# Your assignment:
Reproduce the data in full, exactly as given, leaving images out.

# Provided entries:
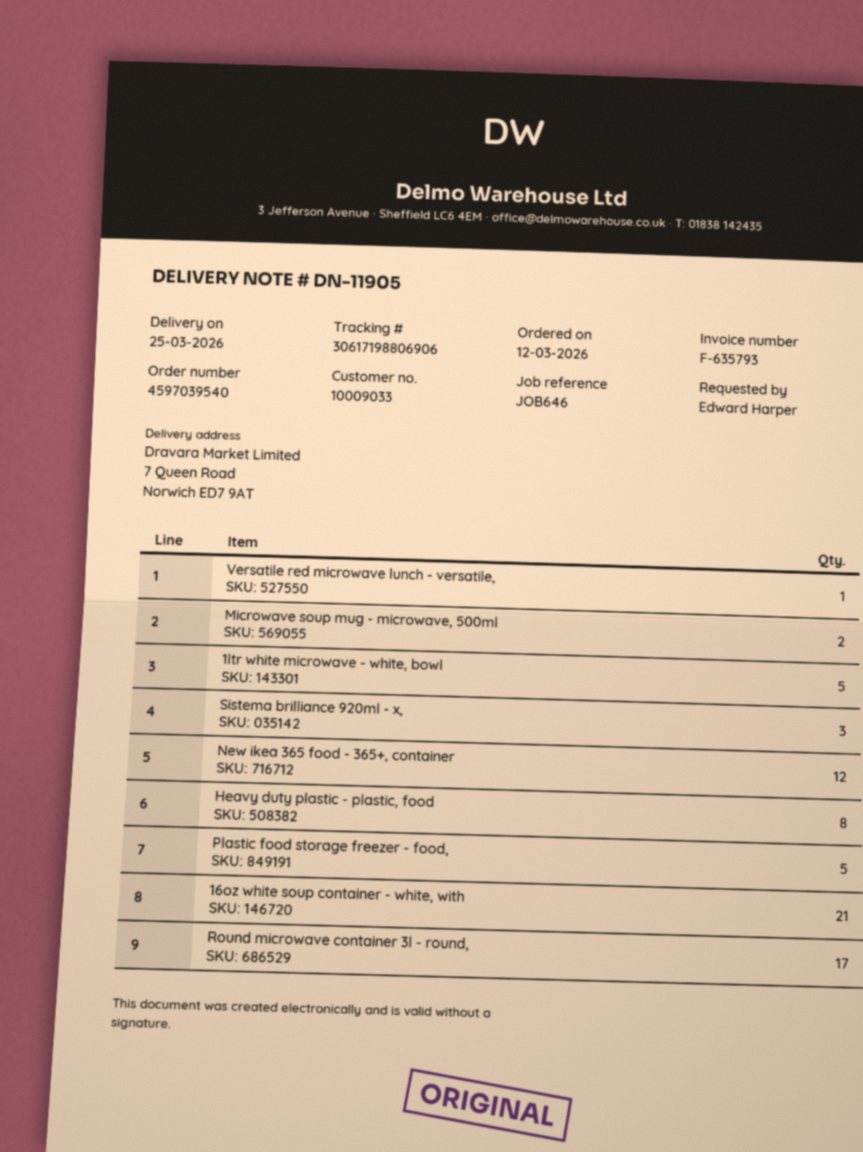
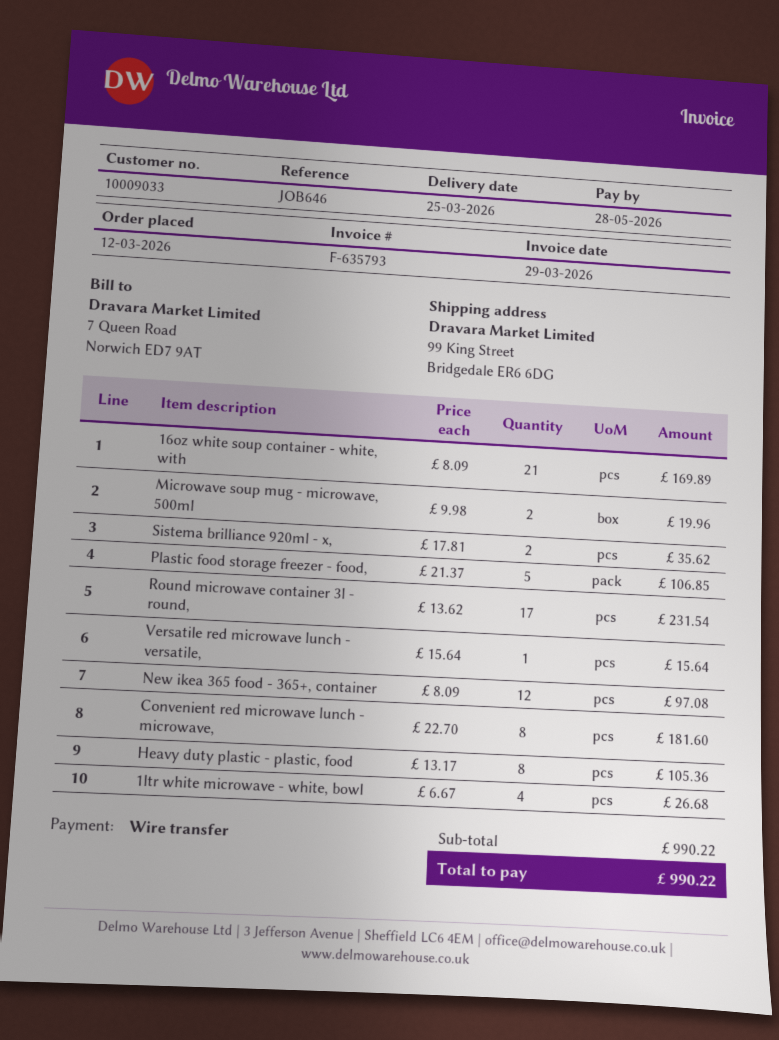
ship to: 7 Queen Road, Norwich ED7 9AT -> 99 King Street, Bridgedale ER6 6DG
1ltr white microwave - white, bowl: 5 -> 4
Sistema brilliance 920ml - x,: 3 -> 2
Convenient red microwave lunch - microwave,: none -> 8

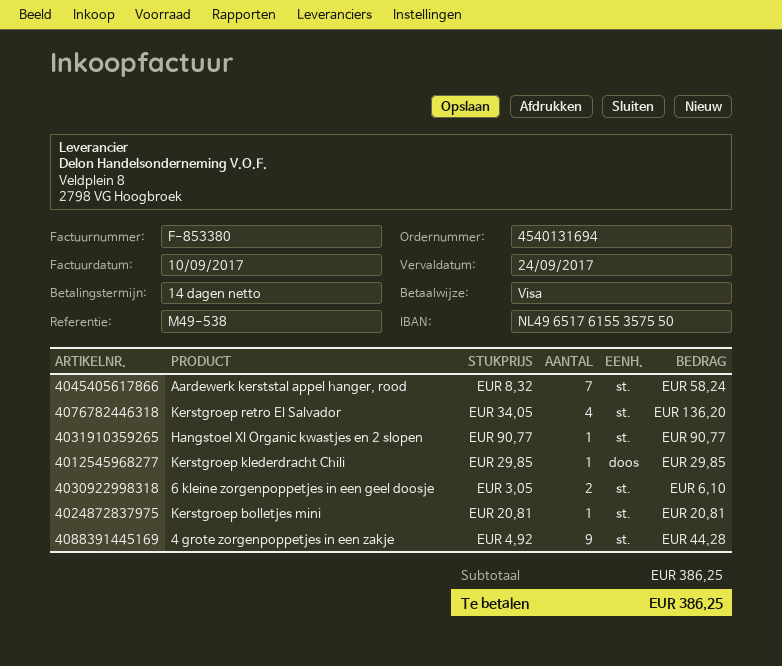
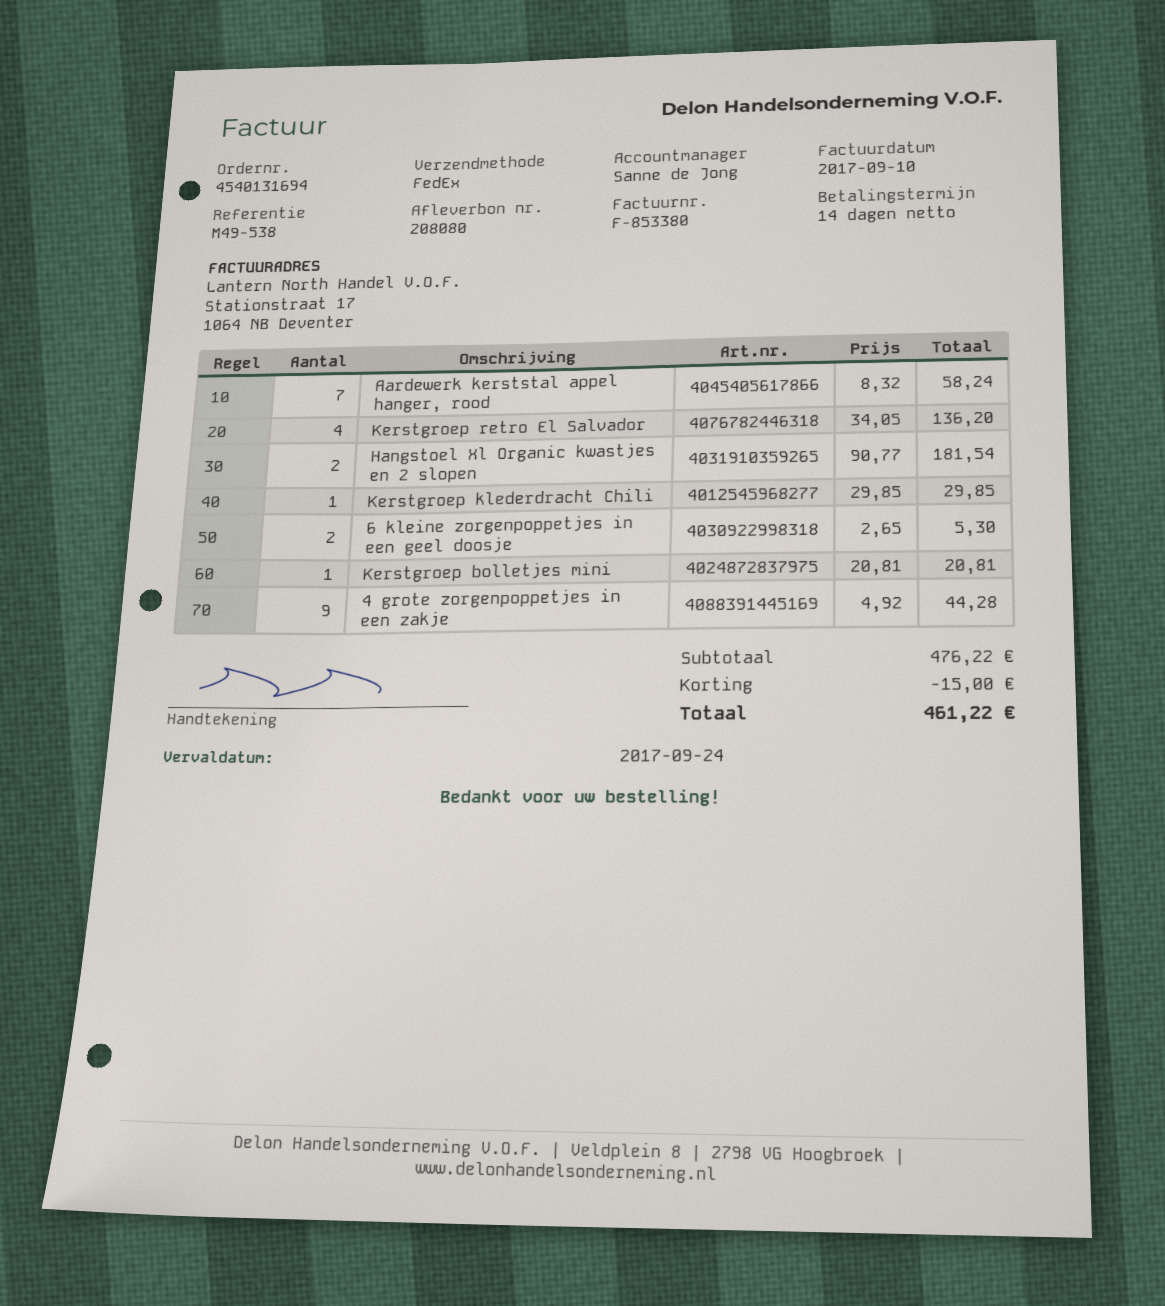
Hangstoel Xl Organic kwastjes en 2 slopen: 1 x 90.77 = 90.77 -> 2 x 90.77 = 181.54
6 kleine zorgenpoppetjes in een geel doosje: 2 x 3.05 = 6.10 -> 2 x 2.65 = 5.30
subtotal: 386.25 -> 476.22
discount: none -> 15.00
total: 386.25 -> 461.22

# Result for this task:
ship to: 7 Queen Road, Norwich ED7 9AT -> 99 King Street, Bridgedale ER6 6DG
1ltr white microwave - white, bowl: 5 -> 4
Sistema brilliance 920ml - x,: 3 -> 2
Convenient red microwave lunch - microwave,: none -> 8

Hangstoel Xl Organic kwastjes en 2 slopen: 1 x 90.77 = 90.77 -> 2 x 90.77 = 181.54
6 kleine zorgenpoppetjes in een geel doosje: 2 x 3.05 = 6.10 -> 2 x 2.65 = 5.30
subtotal: 386.25 -> 476.22
discount: none -> 15.00
total: 386.25 -> 461.22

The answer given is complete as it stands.